Diego Dorregaray

Personal information
- Full name: Diego Fernando Dorregaray
- Date of birth: 9 May 1992 (age 34)
- Place of birth: Campana, Argentina
- Height: 1.87 m (6 ft 1+1⁄2 in)
- Position: Forward

Team information
- Current team: Guayaquil City
- Number: 21

Youth career
- Puerto Nuevo
- Defensores de La Esperanza
- Villa Dálmine
- Boca Juniors
- Puerto Nuevo

Senior career*
- Years: Team / Apps / (Gls)
- 2007–2014: Puerto Nuevo
- 2015–2016: Sportivo Barracas / 42 / (18)
- 2016–2017: Atlanta / 26 / (10)
- 2017–2018: Guayaquil City / 36 / (8)
- 2018: Defensores de Belgrano / 21 / (1)
- 2019–2020: Técnico Universitario / 19 / (7)
- 2020–2021: Deportivo Cuenca / 50 / (21)
- 2022: Ismaily SC / 7 / (0)
- 2022–2023: Nea Salamina / 54 / (27)
- 2024: Universitario de Deportes / 17 / (4)
- 2024–2025: Apollon Limassol / 31 / (8)
- 2025–2026: Farense / 18 / (2)
- 2026–: Guayaquil City / 12 / (4)

= Diego Dorregaray =

Argentine professional footballer

Diego Fernando Dorregaray (born 9 May 1992) is an Argentine professional footballer who plays as a forward for Ecuadorian club Guayaquil City.

==Career==
Puerto Nuevo were Dorregaray's first youth club, which was followed by stints with Defensores de La Esperanza, Villa Dálmine and Boca Juniors before rejoining Puerto Nuevo.

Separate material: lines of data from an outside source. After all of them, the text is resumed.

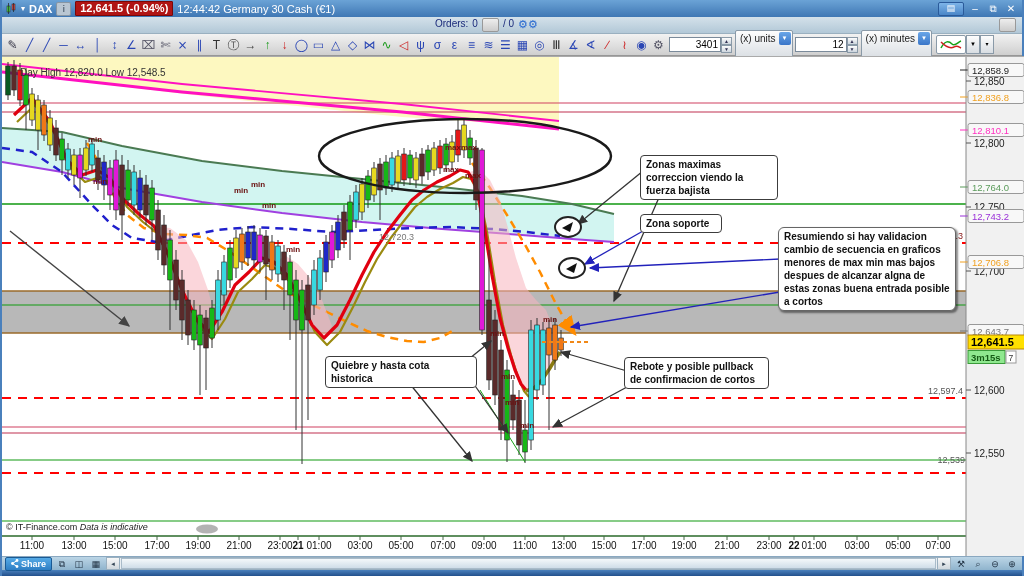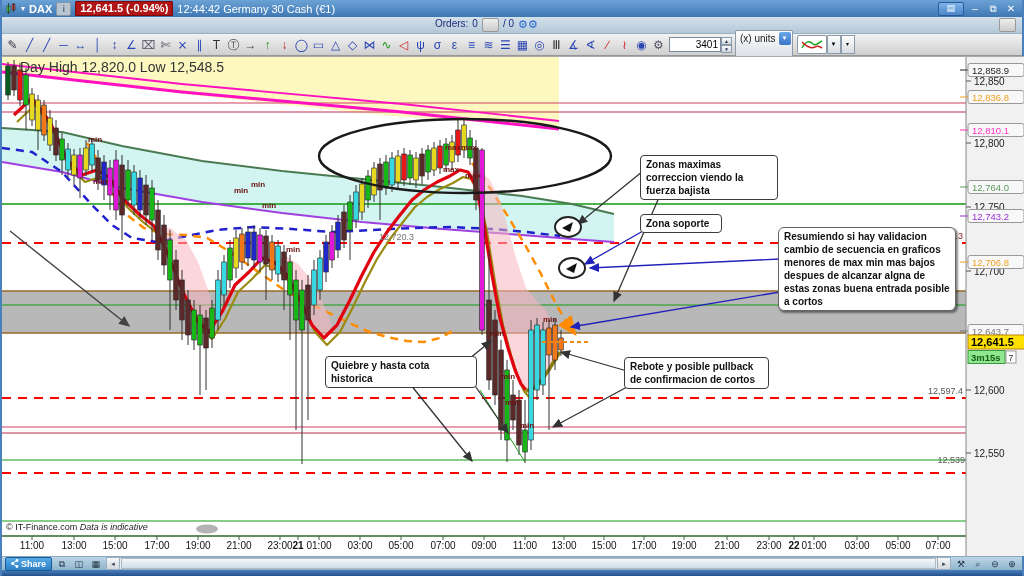--- a/index.html
+++ b/index.html
@@ -41,21 +41,21 @@
     padding:0 16px 12px 4px;margin-left:3px;color:#222;}
   .selarrow{position:absolute;right:1px;top:1px;width:12px;height:13px;border-radius:2px;
     background:linear-gradient(#6aa6e8,#3a76c8);color:#fff;font-size:6px;text-align:center;line-height:13px;}
   .ctypebtn{width:28px;height:17px;background:#fff;border:1px solid #8a9aa8;border-radius:2px;
     margin-left:4px;display:flex;align-items:center;justify-content:center;}
   .ddbtn{width:12px;height:17px;background:linear-gradient(#fdfdfd,#d8dde2);border:1px solid #8a9aa8;
     font-size:6px;text-align:center;line-height:17px;}
   
   #chartwrap{position:relative;width:1024px;height:500px;}
   #plot{position:absolute;left:0;top:0;}
-  #dayinfo{position:absolute;left:18px;top:3px;font-size:14px;color:#333;}
+  #dayinfo{position:absolute;left:18px;top:11px;font-size:10px;color:#333;}
   #copyright{position:absolute;left:4px;top:466px;font-size:9px;color:#222;}
   #copyright .it{font-style:italic;}
   .anno{position:absolute;background:#fff;border:1.5px solid #3c3c3c;border-radius:4px;
     padding:2px 5px;font-size:10px;font-weight:bold;color:#111;line-height:1.3;z-index:5;}
   .anno.sq{border-radius:6px;border:1px solid #666;box-shadow:1.5px 1.5px 2px rgba(0,0,0,.45);}
   
   #bottombar{height:14px;background:linear-gradient(#bcd5e6,#8fb4cd);display:flex;align-items:center;
     gap:3px;padding:0 3px;box-sizing:border-box;border-top:1px solid #8aa8c0;}
   .sharebtn{height:12px;background:linear-gradient(#55aae6,#2d7ec4);border:1px solid #1a5a94;
     color:#fff;font-size:9px;font-weight:bold;border-radius:2px;display:flex;align-items:center;
@@ -146,20 +146,31 @@
         <span class="tool" style="color: rgb(85, 85, 102);">⚙</span>
       </span>
     <span class="tctrl">
       <input class="numbox" value="3401" style="">
       <span class="spin">
         <div>▲</div>
           <div>▼</div>
       </span>
       <span class="sel">
         <span>(x) units</span>
+        <span class="selarrow">▼</span>
+      </span>
+    </span>
+    <span class="tctrl">
+      <input class="numbox" value="12" style="">
+      <span class="spin">
+        <div>▲</div>
+          <div>▼</div>
+      </span>
+      <span class="sel">
+        <span>(x) minutes</span>
         <span class="selarrow">▼</span>
       </span>
     </span>
     <span class="ctypebtn">
       <svg width="22" height="13">
         <path d="M1,10 C5,2 9,3 12,6 C15,9 18,4 21,3" stroke="#18a018" fill="none" stroke-width="1.5"></path>
         <path d="M1,4 C6,9 10,11 14,9 C17,7 19,9 21,10" stroke="#d02020" fill="none" stroke-width="1.5"></path>
       </svg>
     </span>
     <span class="ddbtn">▼</span>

His senior career began with the latter in 2007 aged fifteen, appearing locally before playing in the 2009–10 Primera D Metropolitana. They were relegated in 2010–11, before being promoted back for 2014; taking his league record for Puerto Nuevo to twenty-five games and four goals.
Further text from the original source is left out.